- **What you will do**: Produce word for word the lines of the data below running from the one that has "Polvo Acrílico Brillante" to the one that has "Campos de Cebada", inclusive, and no others.

- **Data extract**:
Segment Open

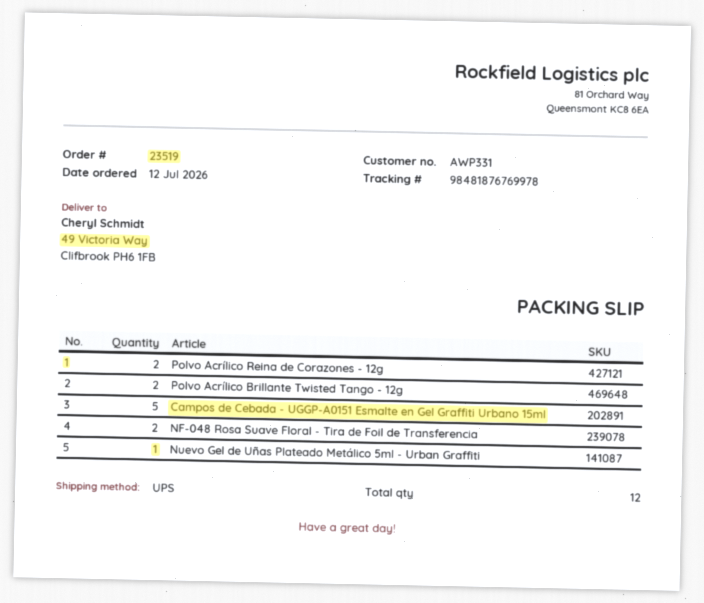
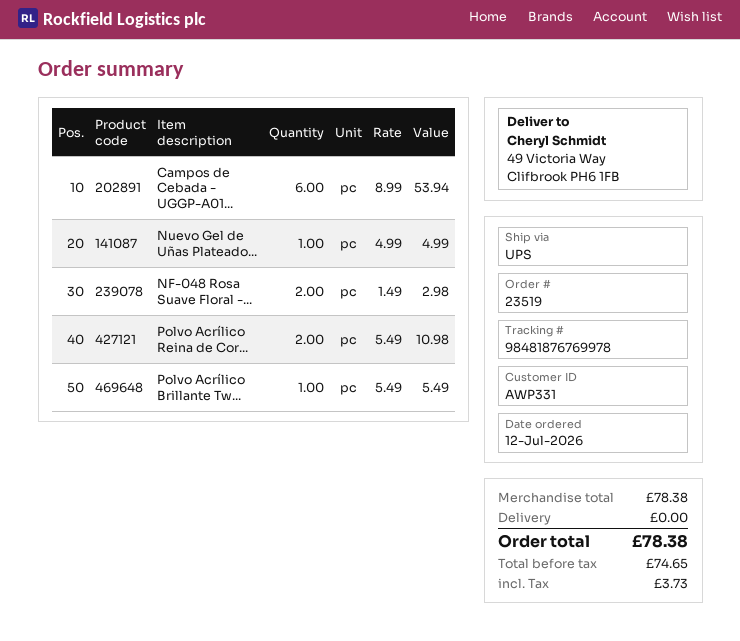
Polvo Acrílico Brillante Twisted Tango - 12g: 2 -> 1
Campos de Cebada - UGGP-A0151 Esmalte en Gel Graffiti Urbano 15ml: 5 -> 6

Segment Closed
Segment Open

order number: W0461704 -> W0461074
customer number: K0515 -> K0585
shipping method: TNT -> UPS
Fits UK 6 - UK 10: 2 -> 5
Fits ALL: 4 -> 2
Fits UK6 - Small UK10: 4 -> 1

Segment Closed
Segment Open

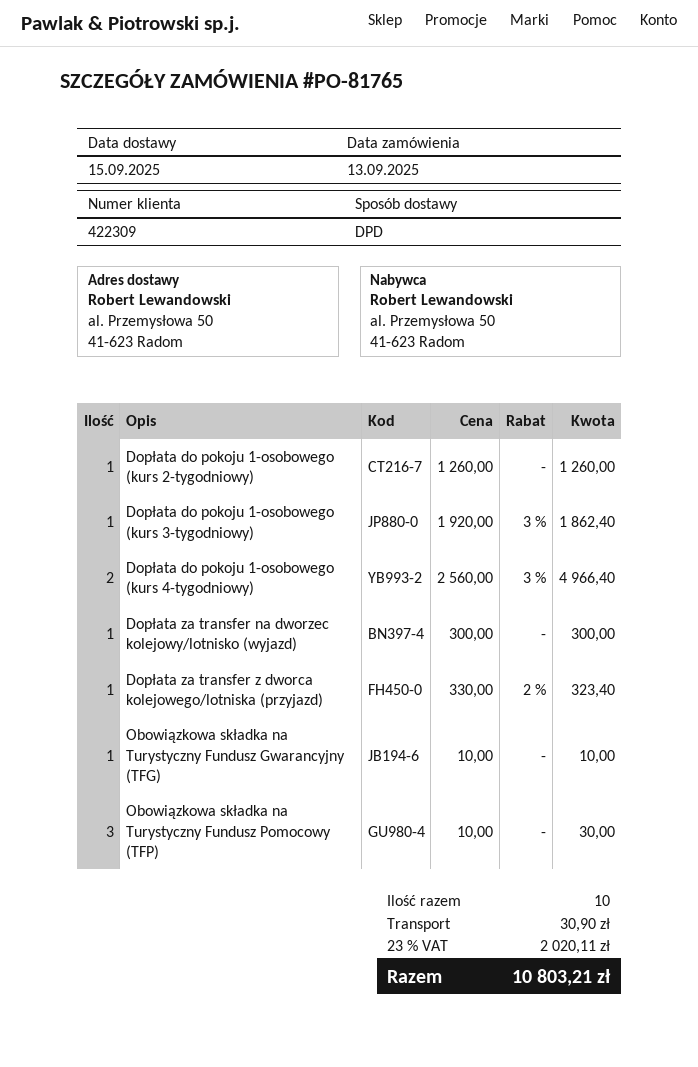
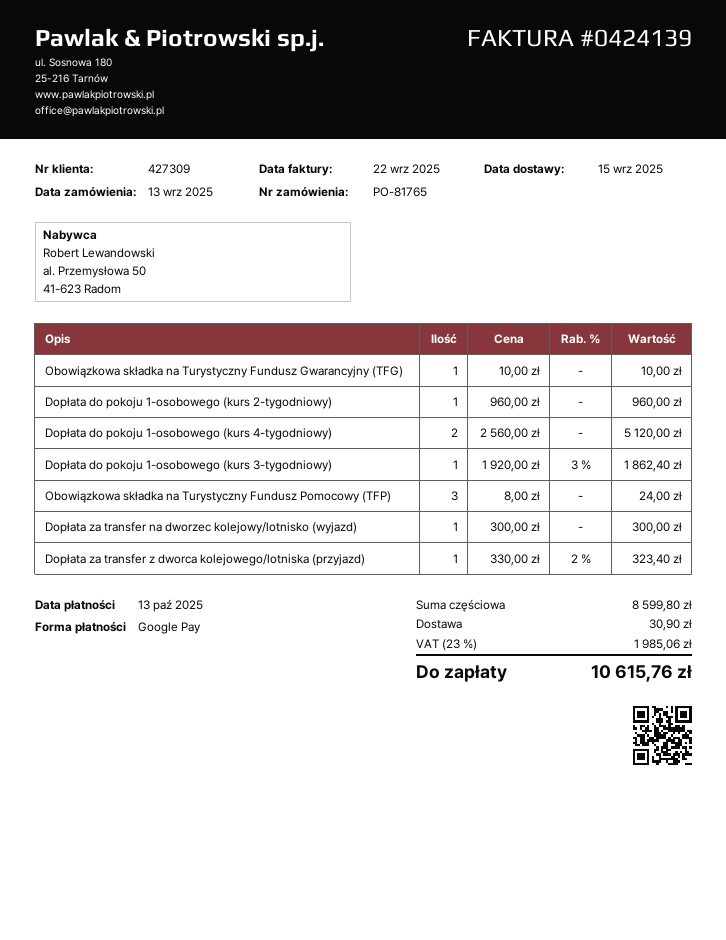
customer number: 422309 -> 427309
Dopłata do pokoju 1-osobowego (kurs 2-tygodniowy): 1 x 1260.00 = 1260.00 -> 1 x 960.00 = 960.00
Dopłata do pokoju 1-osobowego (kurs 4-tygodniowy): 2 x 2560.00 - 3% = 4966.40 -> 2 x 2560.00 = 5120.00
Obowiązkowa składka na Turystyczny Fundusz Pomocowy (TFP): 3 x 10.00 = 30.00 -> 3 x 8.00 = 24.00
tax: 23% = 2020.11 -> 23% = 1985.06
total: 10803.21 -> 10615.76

Segment Closed

- **Task solution**:
Polvo Acrílico Brillante Twisted Tango - 12g: 2 -> 1
Campos de Cebada - UGGP-A0151 Esmalte en Gel Graffiti Urbano 15ml: 5 -> 6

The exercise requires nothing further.